Public engagement project
Here Was Elsewhere: A Memorandum of a Summer in Shanghai
CURRENT | 不合时宜 : Contemporary Art from Scotland | Phase Four
Following the successful realisation of Phase One of Cooper Gallery’s major international project CURRENT | 不合时宜: Contemporary Art from Scotland in Shanghai in summer 2015, Cooper Gallery and the British Council are delighted to announce the forum Here Was Elsewhere: A Memorandum of a Summer in Shanghai.
The forum will feature artists Poster Club, Anne-Marie Copestake, Edgar Schmitz, Ross Sinclair and Corin Sworn who are involved in the CURRENT | 不合时宜 programme and specially invited speakers from both China and UK including JJ Charlesworth (art critic and publisher of Art Review), Wang Nanming (independent curator and critic) and Weng Yunpeng (Director, Minsheng Art Museum, Shanghai). Chairing the forum will be Professor Chris Breward (Principal, Edinburgh College of Art, University of Edinburgh).
Curated by Cooper Gallery in collaboration with curators and art organisations in China and organised in partnership with the British Council, CURRENT | 不合时宜 is a two-year four-phase contemporary art exhibition and forum programme. Building on the international interest in GENERATION, one of the most ambitious programmes of contemporary art to have taken place in Scotland, CURRENT | 不合时宜 showcases for the first time in China the distinctiveness of contemporary art made in Scotland, its grass-roots spirit and its keen debates with the social and political dimensions of art and culture.

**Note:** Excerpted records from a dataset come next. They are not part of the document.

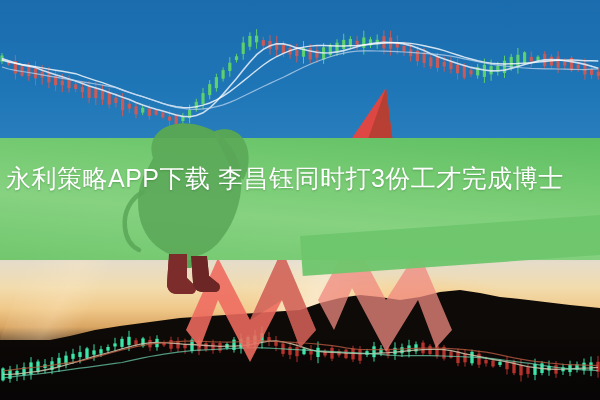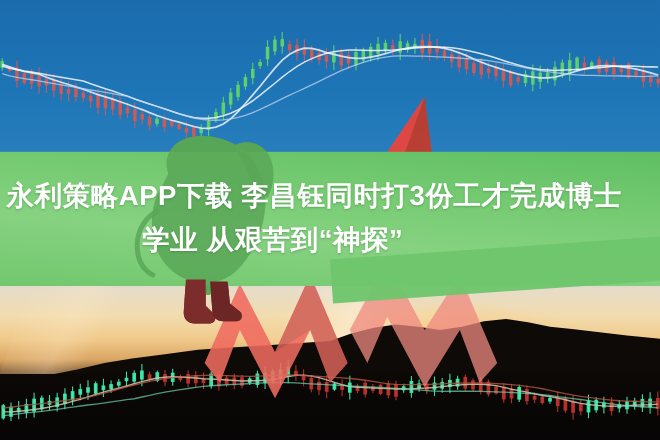--- a/index.html
+++ b/index.html
@@ -109,21 +109,21 @@
   }
 
   
   .headline {
     position: absolute;
     left: 0; top: 158px;
     width: 496px;
     text-align: center;
     color: #ffffff;
     font-size: 25px;
-    font-weight: bold;
+    font-weight: normal;
     line-height: 40px;
     letter-spacing: .5px;
     text-shadow: 0 1px 2px rgba(40,90,40,.35);
   }
   .headline .line {
     display: block;
     white-space: nowrap;
   }
   .headline .l1 { padding: 0 6px; }
 </style>
@@ -559,16 +559,15 @@
     <path d="M96,138 L98,164 C98,170 102,174 108,174 L120,174 C124,174 126,170 124,166 L114,158 L112,138 Z" fill="#6d2626"></path>
   </svg>
 
   <svg class="svglayer" viewBox="0 0 600 400" style="z-index:6;">
     <path d="M386,88 L398,182 L306,206 Z" fill="#e8453c" opacity=".95" clip-path="inset(0 0 218px 0)"></path>
     <path d="M386,88 L398,182 L348,196 Z" fill="#9c3b2a" opacity=".6" clip-path="inset(0 0 218px 0)"></path>
   </svg>
 
   <div class="headline" style="z-index:10;">
     <span class="line l1">永利策略APP下载 李昌钰同时打3份工才完成博士</span>
-    <span class="line l2">学业 从艰苦到“神探”</span>
   </div>
 
 </div>
 
 </body></html>

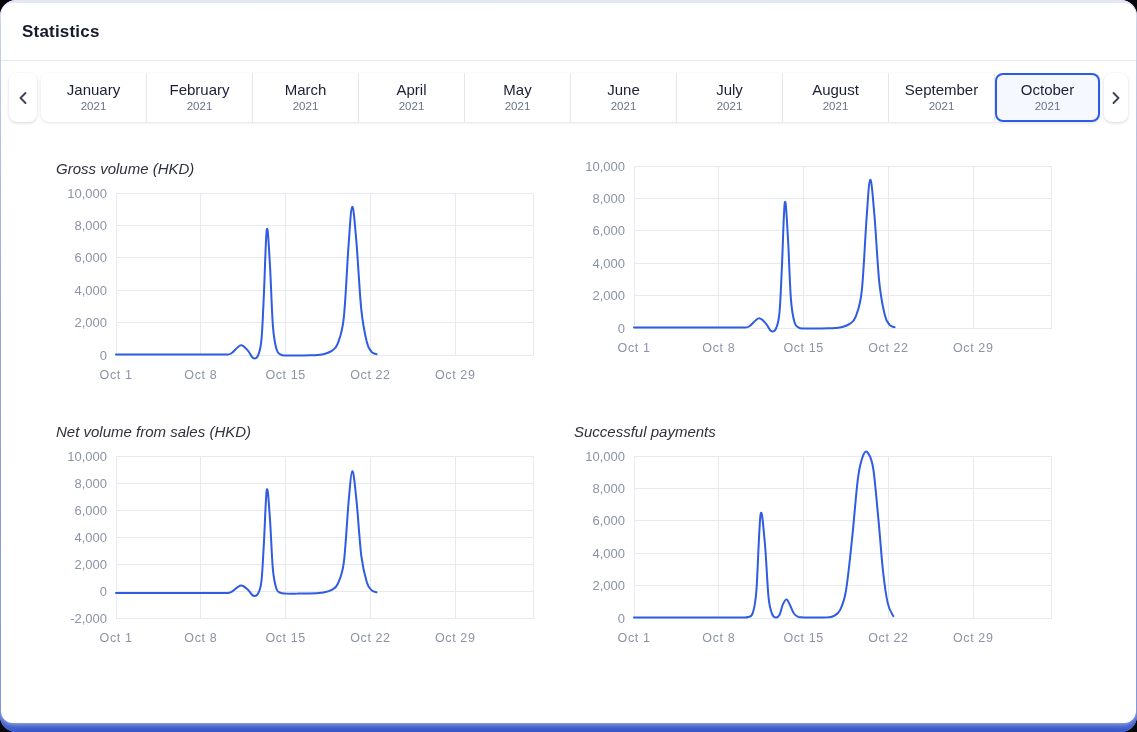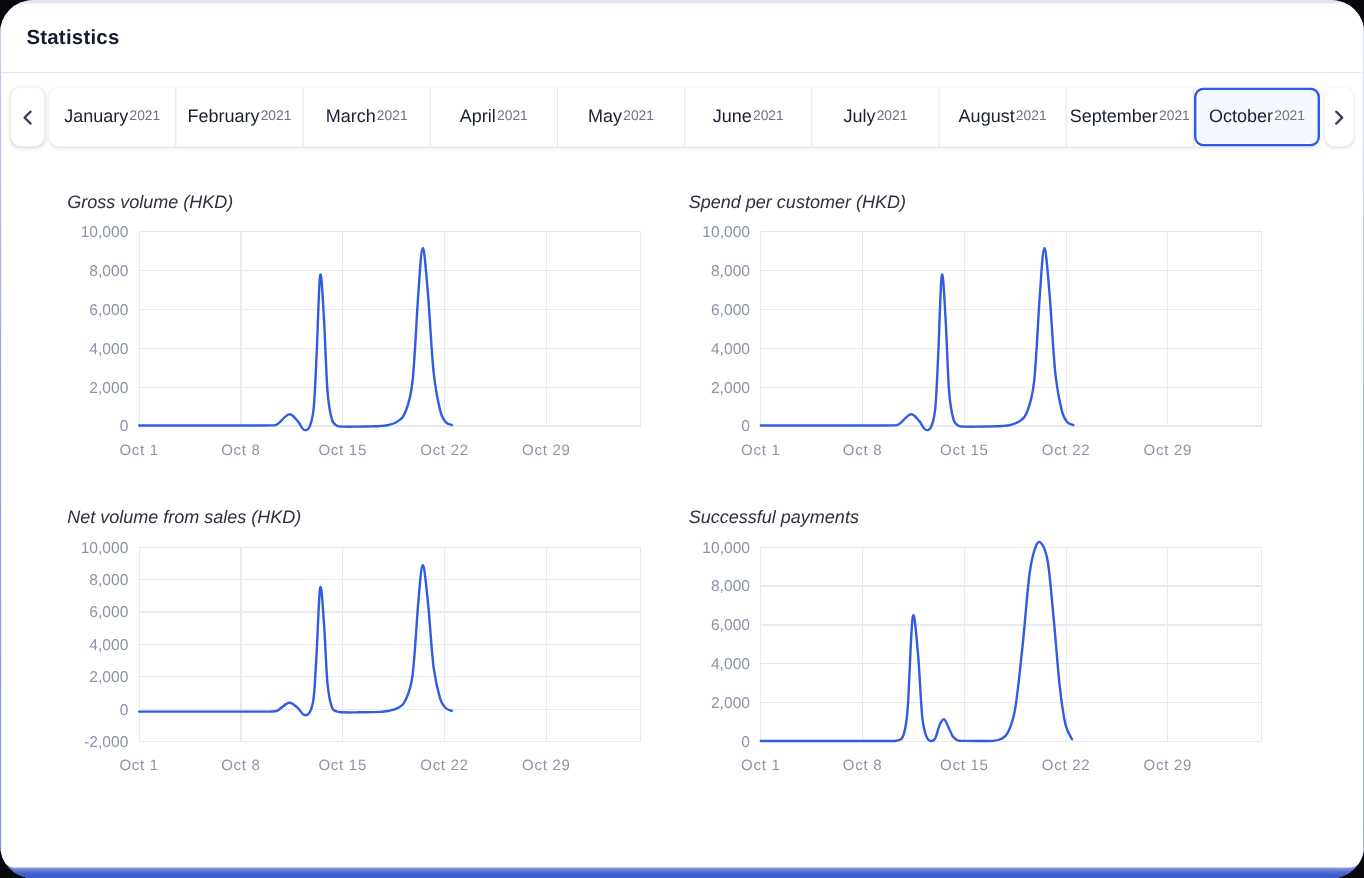--- a/index.html
+++ b/index.html
@@ -1,16 +1,16 @@
 <!DOCTYPE html>
 <html><head>
 <meta charset="utf-8">
 <style>
   html,body { margin:0; padding:0; background:#07080c; font-family:"Liberation Sans",sans-serif; }
-  .frame { position:relative; width:1137px; height:732px; border-radius:28px; overflow:hidden; background:#f0abfc; }
+  .frame { position:relative; width:1137px; height:732px; border-radius:16px; overflow:hidden; background:#f0abfc; }
   .backdrop { position:absolute; inset:0; border-radius:14px;
     background:linear-gradient(180deg,#e9edfb 0%,#c3cff4 3%,#5b76e4 45%,#3c61dd 100%); }
   .card { position:absolute; top:3px; left:1px; right:1px; bottom:9px; background:#fff; border-radius:12px;
     box-shadow:0 0 7px rgba(255,255,255,.85), 0 5px 18px rgba(20,30,70,.28); overflow:hidden; }
 
   .header { height:58px; display:flex; align-items:center; padding:0 21px; border-bottom:1px solid #e3e8ee; box-sizing:border-box; }
   .header h1 { margin:0; font-size:17px; font-weight:700; color:#15192d; letter-spacing:.2px; }
 
   .controls { display:flex; justify-content:flex-end; padding:16px 9px 0 0; }
   .radio-group { display:flex; align-items:center; gap:28px; background:#fff; border:1px solid #edeff3;
@@ -19,21 +19,21 @@
   .radio-dot { width:10px; height:10px; border-radius:50%; position:relative; border:2px solid #9aa2b1; background:#fff; }
   .radio-dot.on { border-color:#1b63e0; }
   .radio-dot.on::after { content:""; position:absolute; inset:1.5px; border-radius:50%; background:#1b63e0; }
   .radio-label { font-size:12.5px; color:#2f313d; }
 
   .tabs-row { display:flex; align-items:stretch; gap:4px; height:49px; padding:12px 8px 0 8px; }
   .nav-btn { width:28px; border:none; background:#fff; border-radius:8px; padding:0;
     box-shadow:0 1px 3px rgba(60,66,87,.22); display:flex; align-items:center; justify-content:center; cursor:pointer; }
   .nav-btn.right { width:24px; }
   .tabs { flex:1; display:flex; background:#fff; border-radius:8px; box-shadow:0 1px 3px rgba(60,66,87,.16); }
-  .tab { flex:1; display:flex; flex-direction:row; align-items:center; justify-content:center; gap:1px;
+  .tab { flex:1; display:flex; flex-direction:column; align-items:center; justify-content:center; gap:1px;
     border-right:1px solid #e3e8ee; cursor:pointer; box-sizing:border-box; }
   .tab:last-child { border-right:none; }
   .tab .month { font-size:15px; color:#1a1f36; line-height:1.2; }
   .tab .year { font-size:11.5px; color:#697386; line-height:1.2; }
   .tab.selected { border-radius:8px; background:#f5f8fe; box-shadow:inset 0 0 0 2px #2b5ce6; border-right-color:transparent; }
 
   .charts { display:grid; grid-template-columns:1fr 1fr; column-gap:40px; row-gap:40px; padding:38px 84px 0 55px; }
   .chart-title { margin:0 0 10px 0; font-size:15px; font-weight:400; color:#2f313d;font-style:italic; }
   svg.plot { display:block; width:100%; height:196px; overflow:visible; }
   svg.plot text { font-family:"Liberation Sans",sans-serif; }
@@ -129,21 +129,20 @@
             <text x="51" y="10.5" text-anchor="end" font-size="13" fill="#8b93a5">10,000</text>
             <text x="60" y="192" text-anchor="middle" font-size="12.5" fill="#8b93a5" letter-spacing="0.6">Oct 1</text>
             <text x="144.81159420289856" y="192" text-anchor="middle" font-size="12.5" fill="#8b93a5" letter-spacing="0.6">Oct 8</text>
             <text x="229.62318840579712" y="192" text-anchor="middle" font-size="12.5" fill="#8b93a5" letter-spacing="0.6">Oct 15</text>
             <text x="314.4347826086956" y="192" text-anchor="middle" font-size="12.5" fill="#8b93a5" letter-spacing="0.6">Oct 22</text>
             <text x="399.24637681159425" y="192" text-anchor="middle" font-size="12.5" fill="#8b93a5" letter-spacing="0.6">Oct 29</text>
             <path d="M60.0,167.6C62.0,167.6,68.1,167.6,72.1,167.6C76.2,167.6,80.2,167.6,84.2,167.6C88.3,167.6,92.3,167.6,96.3,167.6C100.4,167.6,104.4,167.6,108.5,167.6C112.5,167.6,116.5,167.6,120.6,167.6C124.6,167.6,128.7,167.6,132.7,167.6C136.7,167.6,140.8,167.6,144.8,167.6C148.9,167.6,152.9,167.6,156.9,167.6C161.0,167.6,166.0,167.7,169.0,167.5C172.1,167.3,172.5,168.1,175.1,166.5C177.7,165.0,182.0,158.7,184.8,158.3C187.6,157.8,190.0,161.8,192.1,163.9C194.1,166.1,195.3,170.1,196.9,170.9C198.5,171.8,200.3,171.9,201.8,169.0C203.2,166.1,204.4,163.3,205.4,153.4C206.4,143.5,206.9,128.2,207.8,109.7C208.7,91.2,209.8,47.9,210.8,42.5C211.9,37.1,212.9,61.2,213.9,77.3C214.9,93.3,215.8,124.7,216.9,138.8C218.0,153.0,219.2,157.5,220.5,162.3C221.8,167.1,223.3,166.6,224.8,167.7C226.3,168.7,227.8,168.3,229.6,168.5C231.4,168.6,233.7,168.6,235.7,168.6C237.7,168.6,238.7,168.5,241.7,168.5C244.8,168.4,250.6,168.4,253.9,168.3C257.1,168.2,258.7,168.2,261.1,168.0C263.5,167.8,266.0,167.7,268.4,167.0C270.8,166.4,273.4,165.7,275.7,163.9C277.9,162.2,279.7,162.2,281.7,156.7C283.7,151.1,286.0,147.2,287.8,130.7C289.6,114.3,291.2,76.3,292.6,57.8C294.0,39.3,294.9,20.0,296.3,19.8C297.6,19.5,299.0,39.1,300.5,56.2C302.0,73.4,303.6,106.2,305.3,122.6C307.1,139.1,309.1,148.0,310.8,155.0C312.5,162.1,314.0,162.7,315.6,164.8C317.3,166.8,319.7,166.8,320.5,167.2" fill="none" stroke="#2f5ce0" stroke-width="2" stroke-linecap="round"></path>
           </svg>
       </section>
       <section class="chart">
-        <h2 class="chart-title">Spend per customer (HKD)</h2>
         <svg class="plot" viewBox="0 0 478 196">
             <line x1="60" x2="60" y1="6" y2="168" stroke="#e6e9ef" stroke-width="1" shape-rendering="crispEdges"></line>
             <line x1="144.81159420289856" x2="144.81159420289856" y1="6" y2="168" stroke="#e6e9ef" stroke-width="1" shape-rendering="crispEdges"></line>
             <line x1="229.62318840579712" x2="229.62318840579712" y1="6" y2="168" stroke="#e6e9ef" stroke-width="1" shape-rendering="crispEdges"></line>
             <line x1="314.4347826086956" x2="314.4347826086956" y1="6" y2="168" stroke="#e6e9ef" stroke-width="1" shape-rendering="crispEdges"></line>
             <line x1="399.24637681159425" x2="399.24637681159425" y1="6" y2="168" stroke="#e6e9ef" stroke-width="1" shape-rendering="crispEdges"></line>
             <line x1="477.5" x2="477.5" y1="6" y2="168" stroke="#e6e9ef" stroke-width="1" shape-rendering="crispEdges"></line>
             <line x1="60" x2="478" y1="168" y2="168" stroke="#e6e9ef" stroke-width="1" shape-rendering="crispEdges"></line>
             <text x="51" y="172.5" text-anchor="end" font-size="13" fill="#8b93a5">0</text>
             <line x1="60" x2="478" y1="135.6" y2="135.6" stroke="#e6e9ef" stroke-width="1" shape-rendering="crispEdges"></line>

Drawing upon Roland Barthes' apt aphorism "the contemporary is the untimely", the project opens a sustained critique on the 'contemporary'. Through questioning political, social and economic discourses, CURRENT| 不合时宜 unveils how the present moment is mediated into culture.

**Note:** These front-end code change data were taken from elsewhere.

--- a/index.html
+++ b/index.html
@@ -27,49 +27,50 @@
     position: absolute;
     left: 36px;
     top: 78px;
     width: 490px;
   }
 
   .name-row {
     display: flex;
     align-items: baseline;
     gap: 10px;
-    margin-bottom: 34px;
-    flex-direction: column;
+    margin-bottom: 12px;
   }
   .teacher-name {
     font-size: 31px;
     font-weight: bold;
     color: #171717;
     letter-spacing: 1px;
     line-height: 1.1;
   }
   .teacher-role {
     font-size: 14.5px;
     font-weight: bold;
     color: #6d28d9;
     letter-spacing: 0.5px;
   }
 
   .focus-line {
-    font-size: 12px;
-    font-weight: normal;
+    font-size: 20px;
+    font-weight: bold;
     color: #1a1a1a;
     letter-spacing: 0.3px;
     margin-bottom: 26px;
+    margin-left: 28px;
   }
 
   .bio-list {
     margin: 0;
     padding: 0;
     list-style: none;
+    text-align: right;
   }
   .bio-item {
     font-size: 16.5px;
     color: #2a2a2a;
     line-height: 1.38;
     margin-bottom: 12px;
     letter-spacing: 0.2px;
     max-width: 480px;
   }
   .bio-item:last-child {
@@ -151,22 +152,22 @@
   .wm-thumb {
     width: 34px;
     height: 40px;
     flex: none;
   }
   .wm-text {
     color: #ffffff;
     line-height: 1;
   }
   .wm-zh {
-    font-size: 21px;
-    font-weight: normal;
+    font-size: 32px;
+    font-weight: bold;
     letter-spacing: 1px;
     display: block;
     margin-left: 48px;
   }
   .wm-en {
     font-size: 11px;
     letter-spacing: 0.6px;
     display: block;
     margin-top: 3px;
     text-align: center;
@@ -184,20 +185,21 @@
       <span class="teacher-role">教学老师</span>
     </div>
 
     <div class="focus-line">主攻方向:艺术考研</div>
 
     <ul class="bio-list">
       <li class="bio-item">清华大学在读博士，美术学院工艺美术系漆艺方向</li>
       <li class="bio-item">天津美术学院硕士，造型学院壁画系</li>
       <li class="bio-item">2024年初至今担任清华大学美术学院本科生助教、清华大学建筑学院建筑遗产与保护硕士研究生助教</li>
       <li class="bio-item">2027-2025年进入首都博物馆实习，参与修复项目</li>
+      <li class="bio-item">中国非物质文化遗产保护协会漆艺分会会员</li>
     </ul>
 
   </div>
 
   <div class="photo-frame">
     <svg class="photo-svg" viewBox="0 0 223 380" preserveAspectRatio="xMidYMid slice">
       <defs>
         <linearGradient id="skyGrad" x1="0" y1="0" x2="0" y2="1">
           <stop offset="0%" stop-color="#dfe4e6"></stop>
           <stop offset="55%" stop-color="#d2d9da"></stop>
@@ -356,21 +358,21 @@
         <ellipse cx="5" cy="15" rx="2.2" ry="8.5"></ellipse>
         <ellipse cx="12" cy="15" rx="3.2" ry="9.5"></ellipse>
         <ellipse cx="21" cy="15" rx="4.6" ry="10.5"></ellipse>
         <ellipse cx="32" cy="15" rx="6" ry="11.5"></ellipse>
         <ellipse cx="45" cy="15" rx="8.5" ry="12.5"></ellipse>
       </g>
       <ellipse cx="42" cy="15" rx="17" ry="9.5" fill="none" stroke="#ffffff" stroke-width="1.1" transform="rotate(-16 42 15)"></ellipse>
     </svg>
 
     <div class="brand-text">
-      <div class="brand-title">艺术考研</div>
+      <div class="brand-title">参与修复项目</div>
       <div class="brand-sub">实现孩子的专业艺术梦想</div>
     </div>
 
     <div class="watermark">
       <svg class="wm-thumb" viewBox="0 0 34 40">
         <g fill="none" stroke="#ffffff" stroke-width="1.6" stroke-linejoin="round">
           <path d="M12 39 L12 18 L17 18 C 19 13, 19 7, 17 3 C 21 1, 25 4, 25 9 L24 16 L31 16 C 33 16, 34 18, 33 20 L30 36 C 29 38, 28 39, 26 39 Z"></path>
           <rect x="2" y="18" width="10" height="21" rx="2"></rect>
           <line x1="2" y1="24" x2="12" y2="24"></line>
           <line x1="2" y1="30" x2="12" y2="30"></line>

Here Was Elsewhere: A Memorandum of a Summer in Shanghai will share the experience gained and further expand the thoughts and discussions developed along the journey from Scotland to China. The forum will problematise the fictionality of the 'contemporary' that revokes the multiplicity of history in favour of a single all encompassing image; now, which is the critical focus of CURRENT | 不合时宜, to instigate what it means to create a transnational exhibition/cultural exchange programme in a world of shifting geo-political and social realities and how art can distinctively re-negotiate the similar yet different relationships that two locations have with a ‘globalised’ world.
Image from Phase One of CURRENT at Shanghai Himalayas Museum in summer 2015. Photo courtesy of Michael Stumpf.
Chris Breward is Professor for Cultural History at the University of Edinburgh, where he also holds the positions of Principal of Edinburgh College of Art and Vice Principle of the University (Creative Arts). He was trained at the Courtauld Institute of Art (BA) and the Royal College of Art (MA, PhD), London, and has subsequently taught at Manchester Metropolitan University, the Royal College of Art and London College of Fashion. Before taking up his post at Edinburgh he was Head of Research at the Victoria & Albert Musuem, London.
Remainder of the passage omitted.